"... Mais je dois dire que j'ai aussi un certain respect pour toi."
Quentin Tarantino est un réalisateur intelligent. Ne vous fiez pas aux apparences d’un film de « bastons » où l’héroïne, une grande blonde, est guidée par sa soif de vengeance, motif battu et rebattu par tous les réalisateurs qui ont essayé de faire des films de combat.
Tarantino joue sur les genres cinématographiques et sur l’excès des clichés. La preuve en est du choix des acteurs : Quoi de mieux que Uma Thurman, qui incarnait l'innocente Cécile de Volanges dans Les Liaisons Dangereuses, pour interpréter la mystérieuse et revancharde Black Mamba, grande, blonde, maniant le sabre et conduisant une moto dans les rues de Tokyo ?
Ce premier volet de Kill Bill dévoile tout le côté iconoclaste du réalisateur.
Il choisit Lucy Liu pour interpréter le cliché de la femme asiatique maîtresse des arts martiaux, comme pour parodier son rôle de « drôle de dame ». L’exemple du choix de l’actrice japonaise Chiaki Kuriyama pour le rôle de Gogo illustre aussi cette idée. En effet, véritable icône au Japon Chiaki Kuriyama est notamment connue pour son rôle de Takako Chigusa dans Battle Royale, une jeune lycéenne sanguinaire et sadique assoiffée de sang. Le rôle de Gogo en est une parodie. C’est en jouant sur les clichés des rôles que Tarantino produit une œuvre intéressante.

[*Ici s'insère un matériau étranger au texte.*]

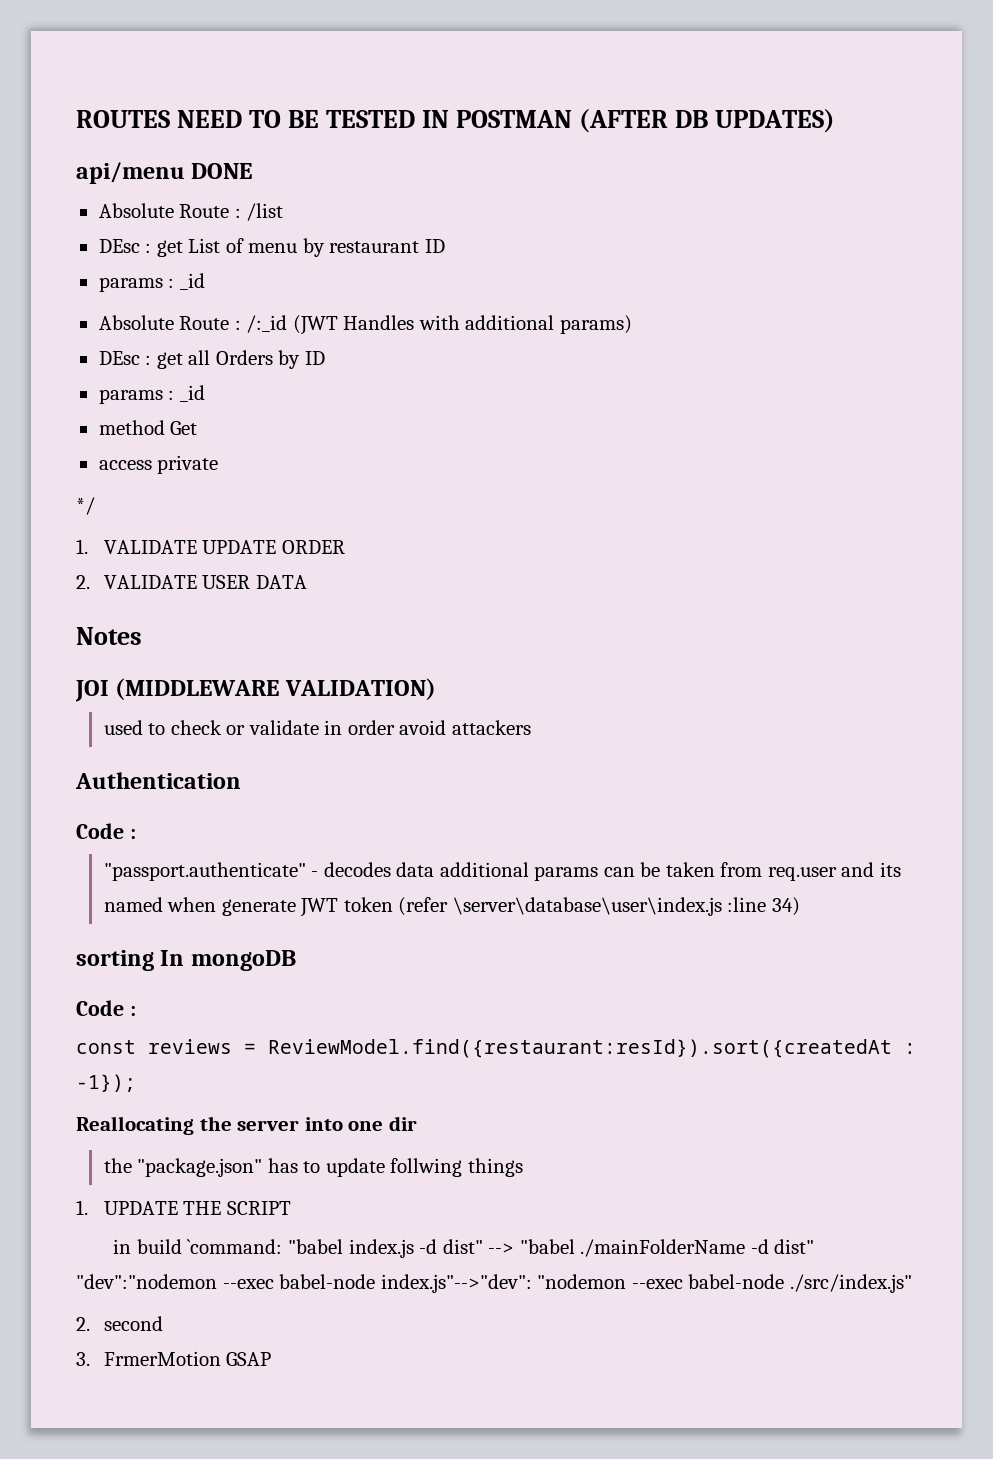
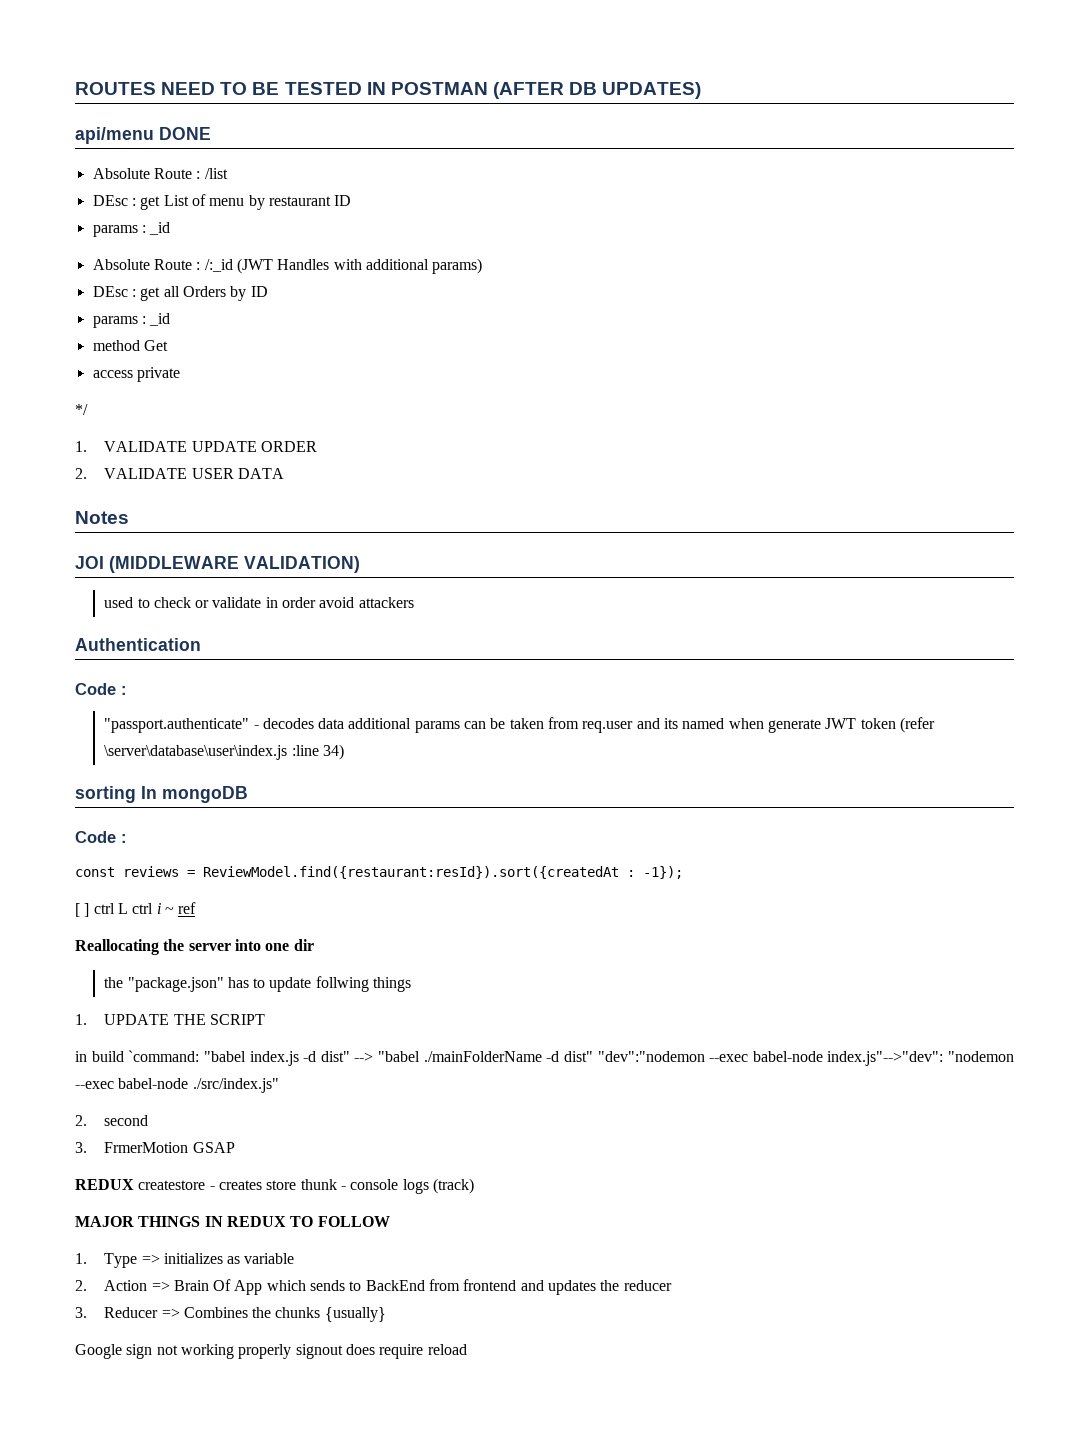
(136, 1083) none -> [75,902,197,917] // [ ] ctrl L ctrl i ~ ref
(272, 1359) none -> [75,1178,474,1194] [75,1216,390,1227] [75,1253,295,1268] [75,1279,672,1295] [75,1307,386,1322] [75,1344,467,1359] // REDUX createstore - creates store thunk - console logs (track) // MAJOR THINGS IN REDUX TO FOLLOW // 1. Type => initializes as variable // 2. Action => Brain Of App which sends to BackEnd from frontend and updates the reducer // 3. Reducer => Combines the chunks {usually} // Google sign not working properly signout does require reload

Plus que la mise en scène de ces clichés exagérés, c’est le décalage entre ceux-ci qui élève le film au-delà du simple film de combat, le tirant vers la parodie du genre. Parlons dans un premier temps des flaques de sang, pardon, des océans de sang que font couler Black Mamba et O-Ren Ishii (Lucy Liu). La vraisemblance des premières scènes peut paraitre brutale mais l’effet faux sang et poches de ketchup nous rassure (si je puis me permettre). Nous pouvons nous demander pourquoi Tarantino a rendu flagrant l’une des plus grosses farces et attrapes du cinéma. Et bien c’est encore une fois pour décrédibiliser le genre et amener le film à la frontière de sa parodie.
La B.O participe également au décalage entre la scène représentée et sa réception par le spectateur. On peut par exemple évoquer l’utilisation de l’introduction d’ « Ironside » de Quincy Jones (une sorte d’alarme) à deux reprises lors d’un gros plan sur le regard de Black Mamba alors qu’elle fixe Vernita Green et Sofie Fatale avant de les attaquer, ce qui place ces scènes dans la catégorie des clichés. Le décalage entre musique et action. Ne pensez surtout pas qu’il s’agisse d’erreurs de la part de Tarantino, c'est bel et bien un effet recherché sur la réception et l’appréciation du film.
Rassurez-vous, fans de Kill Bill, je ne limite pas cette œuvre au détour astucieux de clichés. En effet ce qui permet au film de ne pas tomber dans son « auto-parodie », c’est bien son intrigue. On ne connaît rien du personnage principal si ce n’est son nom de code et le massacre de ses noces. Pourtant tout cela nous semble justifier son plan de vengeance, même le fait qu’elle tue une de ses rivales sous les yeux de sa propre fille. Nous pouvons craindre la fureur de Black Mamba mais nous avons tout d’abord de la pitié pour elle, par le fait qu’elle eût été enceinte le jour de son agression qui laissa place à quatre années de coma.
Je persiste à dire que ce premier volet de Kill Bill est un bon film, car Quentin Tarentino ne cesse d’osciller entre parodie du genre et expérimentation cinématographique. Le spectateur est pris au dépourvu entre suspense et rire.